There’s a need to change how healthcare is delivered. New technologies help patients and families. Innovative, consumer-based programs engage patients and their families, making them part of the decision-making process. Providers are looking for ways to work with their patients on their healthcare, rather than just treating issues as they arise.
Changing healthcare delivery includes healthcare on demand. Or at least on the individual’s schedule rather than on the schedule of a hospital or physician. This shift ties into a population health strategy, but it’s also something patients and consumers are begining to demand. However, in order to change delivery systems, the system needs people.
“Workforce is a major concern,” said Kelly. “The nursing shortage that existed before the pandemic has been exacerbated by the pandemic. As a state we really need to address workforce. [We need], particularly, nurses but also physicians, med techs, phlebotomists, surgical techs, just a lot of different positions. [We need them], not just in hospitals but in all healthcare facilities. We need to see if we can expand our nursing programs and also look at expanding certificate programs. Then with physicians, we need to look at having more graduate medical education programs in the state, so they remain in the state after graduation.”

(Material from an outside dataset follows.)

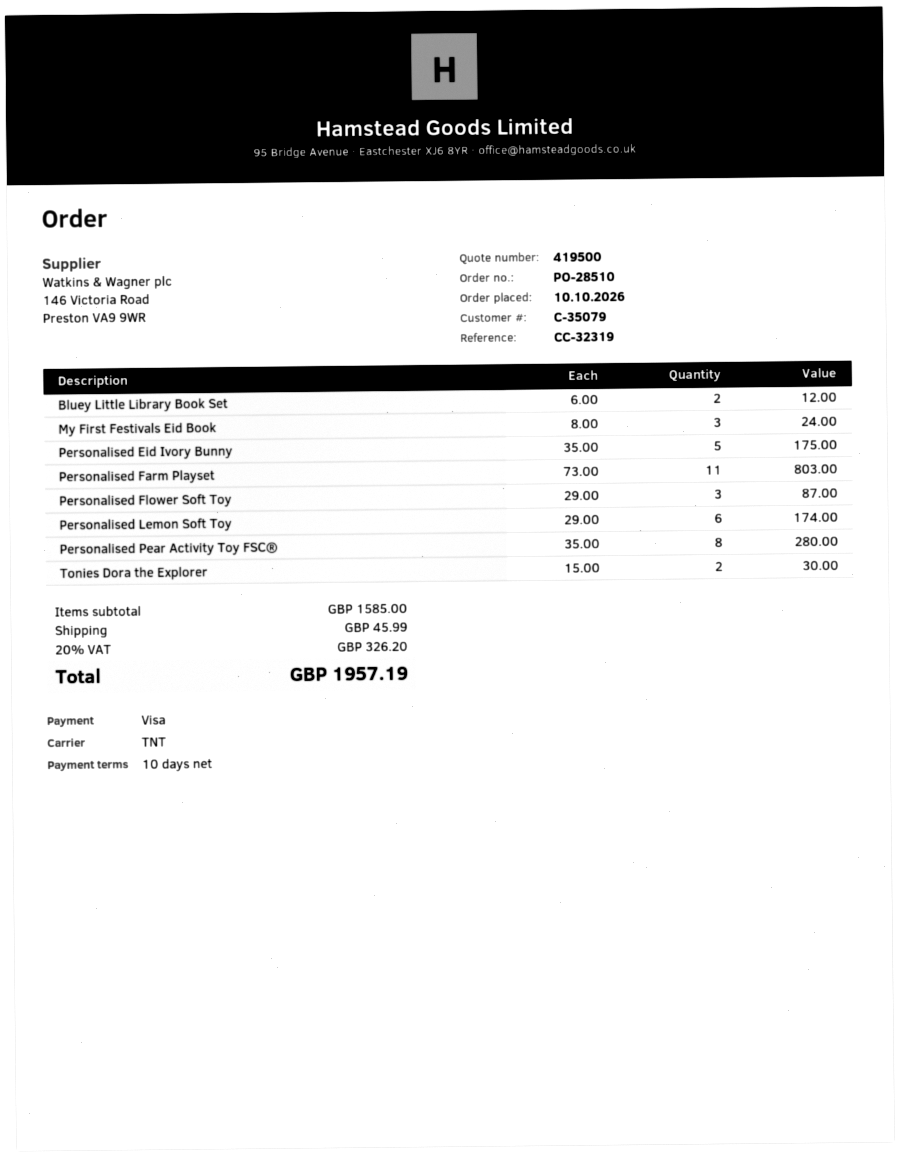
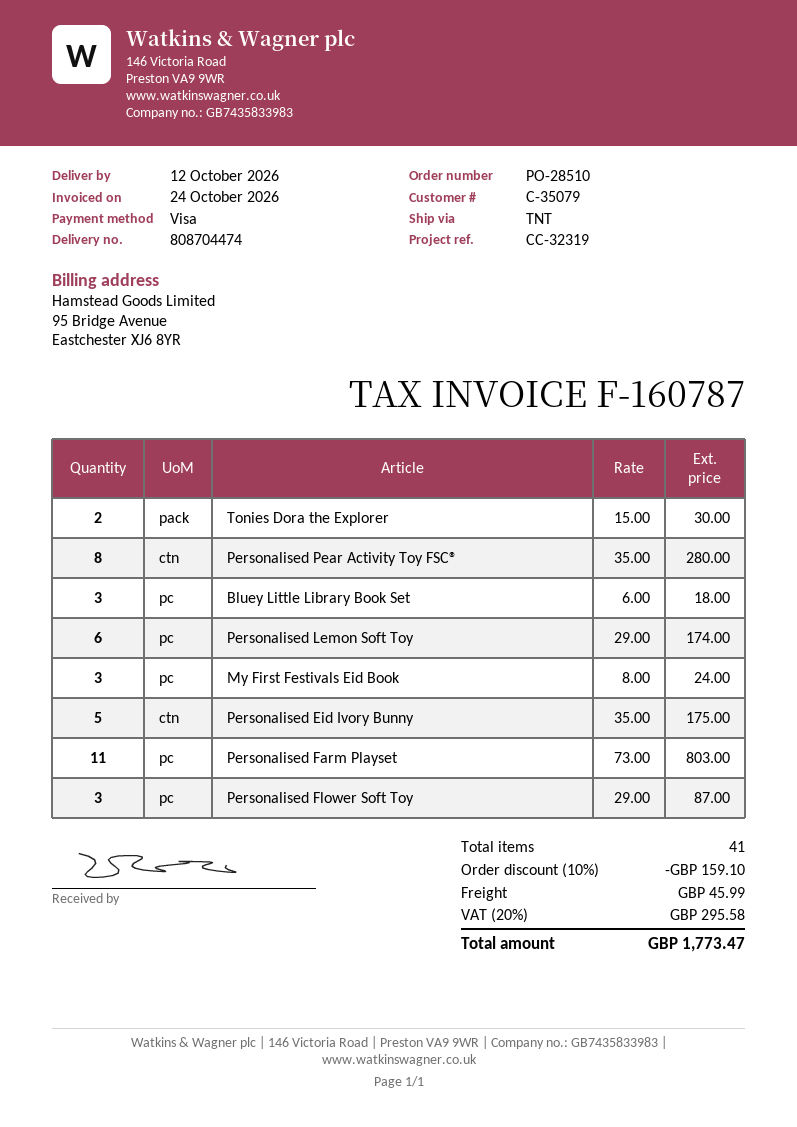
Bluey Little Library Book Set: 2 x 6.00 = 12.00 -> 3 x 6.00 = 18.00
discount: none -> 10% = 159.10
tax: 20% = 326.20 -> 20% = 295.58
total: 1957.19 -> 1773.47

“We’re rethinking how we deliver care,” said Perez. Hospitals are developing concepts around team nursing where each nurse works to the top of what they’re licensed for. This means nurses who can provide the most medical care aren’t the ones walking patients through the halls and changing linens.
Medical workforce shortages can also affect community health. Population health works to keep patients out of the hospital but, if they can’t get in to see the doctor and get sicker, they could end up in ER or the hospital. This uses more resources and costs more.
“I definitely think that, over an extended period of time, the workforce shortage of healthcare workers would definitely impact the health of a community,” said Perez.
Healthcare systems work with schools of medicine to train new doctors. But there’s a need for residency programs. Statistically, if a physician completes residency in a state, over half will remain in that state to practice. If they complete both medical school and residency in the state, more than three-quarters will remain. Southwest Medical trains 10 family practice residents every year. This is the third year of the program, and the first 10 residents will graduate in July.
“The workforce shortage is a challenge,” said VanHouweling. “We had it before the pandemic, and it will continue after. Certainly, technology does help with some efficacies and dealing with patients and turnaround times.” For example, UMC’s lab saw dramatic innovations during the pandemic. Diagnoses and results that would have taken hours or days were being turned around in less than an hour, meaning patients could be discharged back home or to the next level of care faster.
“I think where appropriate, we embrace technology, but at the end of the day, it’s people that are taking care of other people, not automation. Definitely there’s going to be a partnership with science and technology, and certainly that has advantages, but we’re always going to be committed to our people and our caregivers,” said VanHouweling.